Flipper

Development
- Designer: Carter Pyle and Joe Quigg
- Location: United States
- Year: 1966
- No. built: 582
- Builders: Newport Boats Mobjack Manufacturing
- Role: Children's day sailer
- Name: Flipper

Boat
- Displacement: 80 lb (36 kg)
- Draft: 2.20 ft (0.67 m)

Hull
- Type: monohull
- Construction: fiberglass
- LOA: 8.00 ft (2.44 m)
- Beam: 3.92 ft (1.19 m)

Hull appendages
- Keel: daggerboard
- Rudder: transom-mounted rudder

Rig
- Rig type: Cat rig

Sails
- Sailplan: Catboat
- Mainsail area: 37.00 sq ft (3.437 m^{2})
- Total sail area: 37.00 sq ft (3.437 m^{2})

= Flipper (US dinghy) =

Sailboat class

The Flipper is an American sailboat that was designed by Carter Pyle and Joe Quigg as a daysailer intended for children, first built in 1966.
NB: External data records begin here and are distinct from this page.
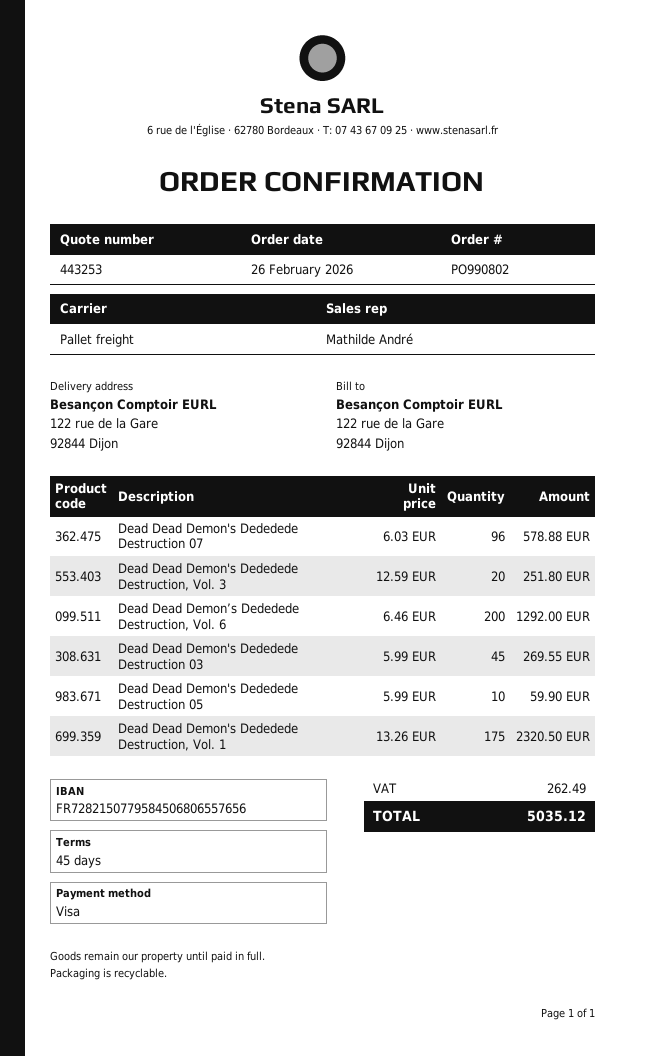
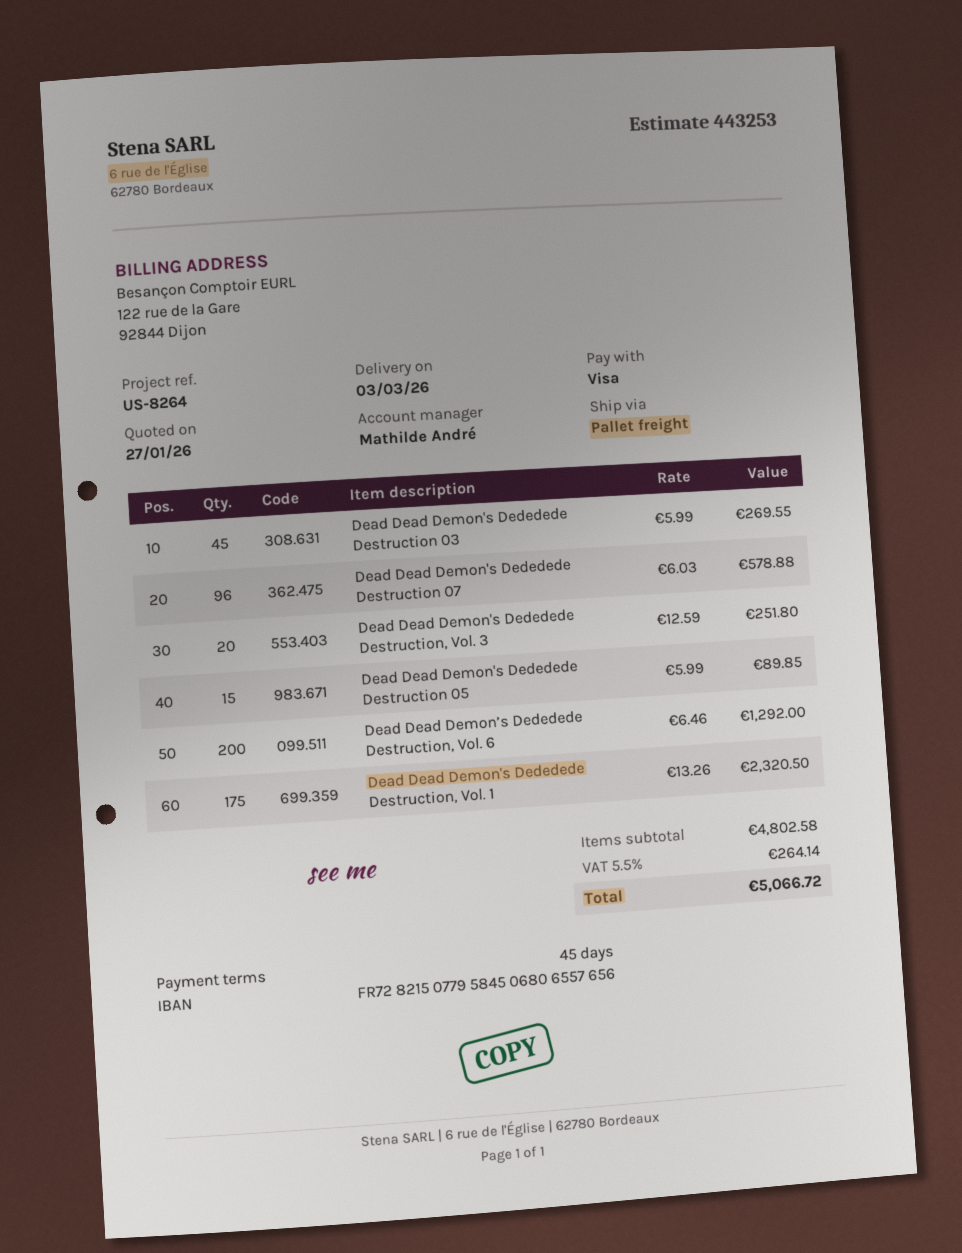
Dead Dead Demon's Dededede Destruction 05: 10 x 5.99 = 59.90 -> 15 x 5.99 = 89.85
tax: 262.49 -> 264.14
total: 5035.12 -> 5066.72

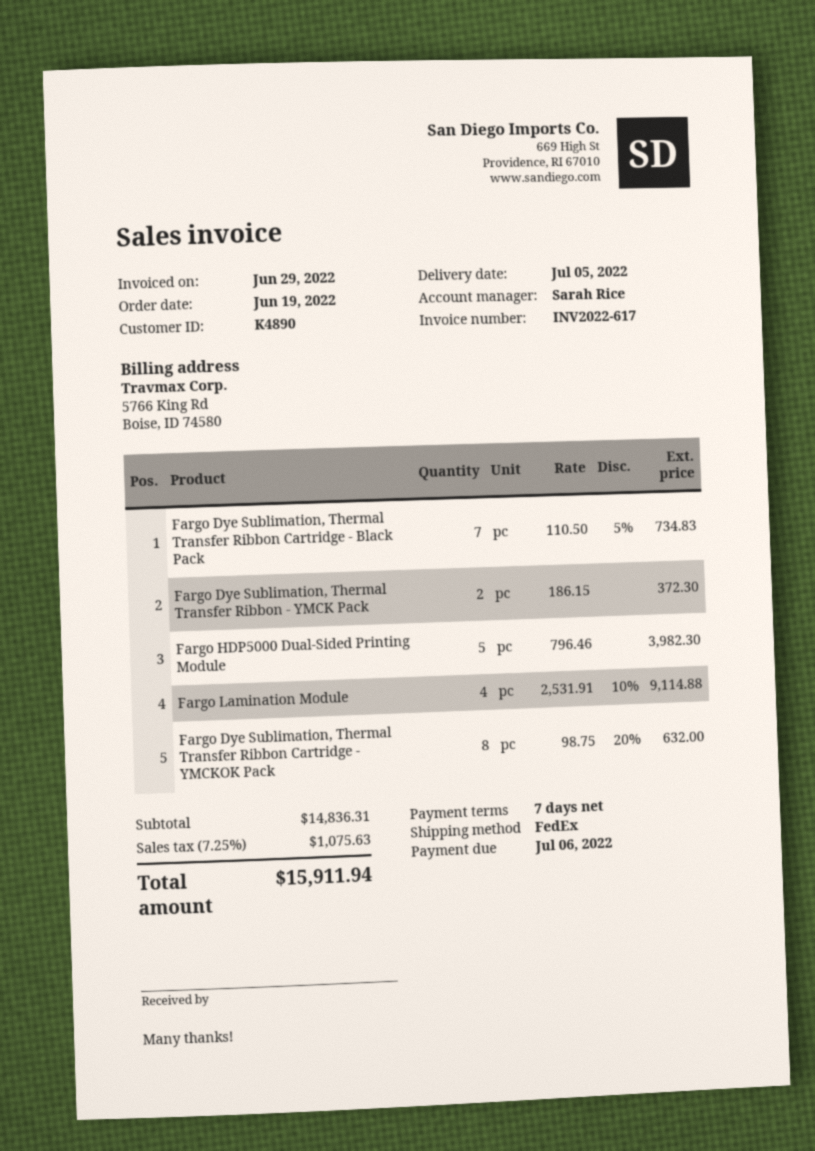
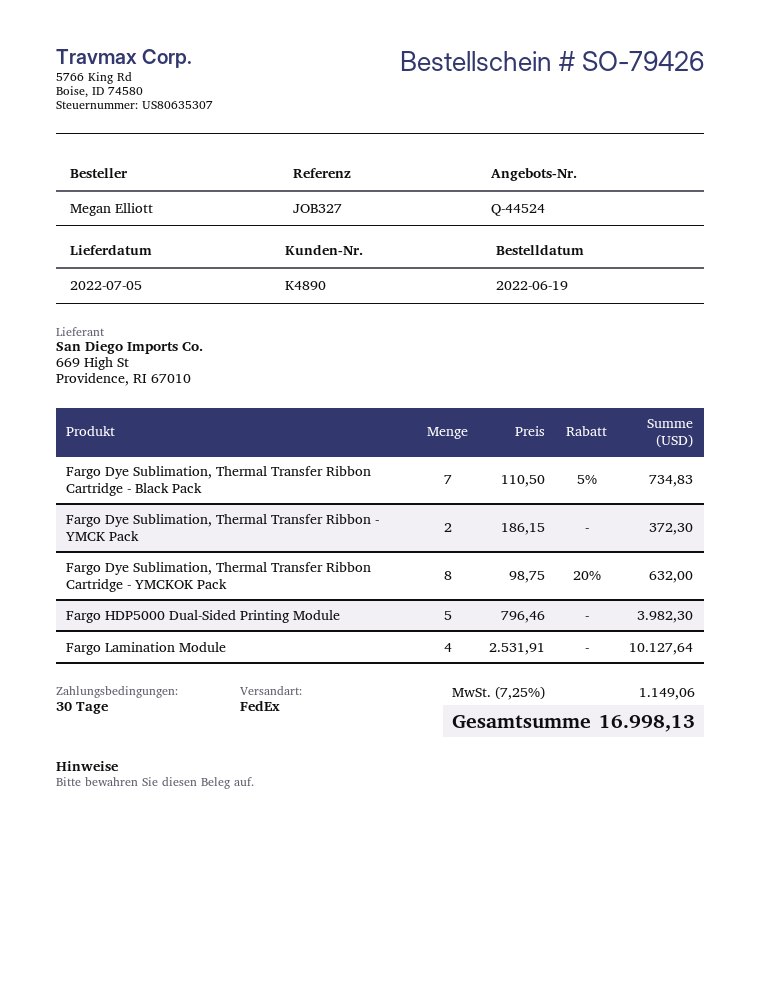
payment terms: 7 days -> 30 days
Fargo Lamination Module: 4 x 2531.91 - 10% = 9114.88 -> 4 x 2531.91 = 10127.64
tax: 7.25% = 1075.63 -> 7.25% = 1149.06
total: 15911.94 -> 16998.13

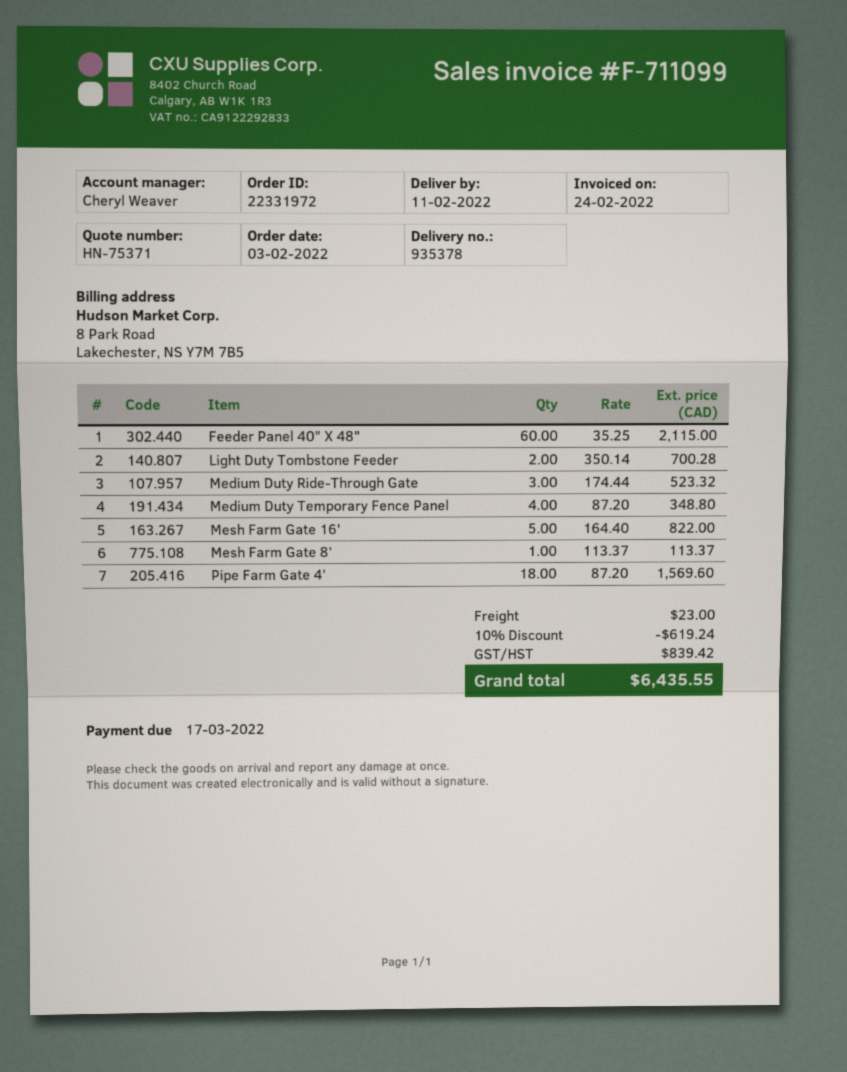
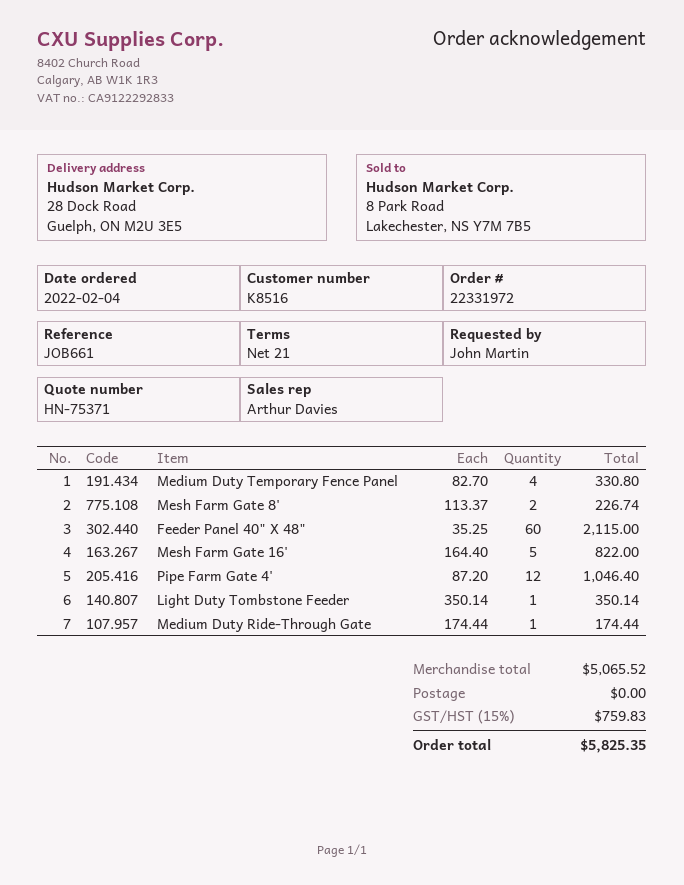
order date: 2022-02-03 -> 2022-02-04
sales rep: Cheryl Weaver -> Arthur Davies
Light Duty Tombstone Feeder: 2 x 350.14 = 700.28 -> 1 x 350.14 = 350.14
Medium Duty Ride-Through Gate: 3 x 174.44 = 523.32 -> 1 x 174.44 = 174.44
Medium Duty Temporary Fence Panel: 4 x 87.20 = 348.80 -> 4 x 82.70 = 330.80
Mesh Farm Gate 8': 1 x 113.37 = 113.37 -> 2 x 113.37 = 226.74
Pipe Farm Gate 4': 18 x 87.20 = 1569.60 -> 12 x 87.20 = 1046.40
discount: 10% = 619.24 -> none
shipping: 23.00 -> 0.00
tax: 839.42 -> 759.83
total: 6435.55 -> 5825.35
Named for the period TV series, the boat is sometimes confused with the 1970 Danish Flipper dinghy, sometimes called the Flipper Export, of which 15,000 were built.

==Production==
The design was built by Mobjack Manufacturing in Gloucester, Virginia and Newport Boats in Newport, California, United States. A total of 582 boats were completed starting in 1966, but it is now out of production.

==Design==
The Flipper is a recreational sailing dinghy, built predominantly of fiberglass, with wood trim. The hull bottom is foam-filled, making it unsinkable. It has an unstayed catboat rig, a nearly plumb stem, a vertical transom, a transom-hung rudder controlled by a tiller with an extension and a removable daggerboard. The hull displaces 80 lb fully-rigged.

The boat has a draft of 2.20 ft with the daggerboard extended and 2 in with it retracted, allowing beaching or ground transportation on a trailer or automobile roof.

For sailing the design is equipped with boom vang and a center boom-mounted mainsheet.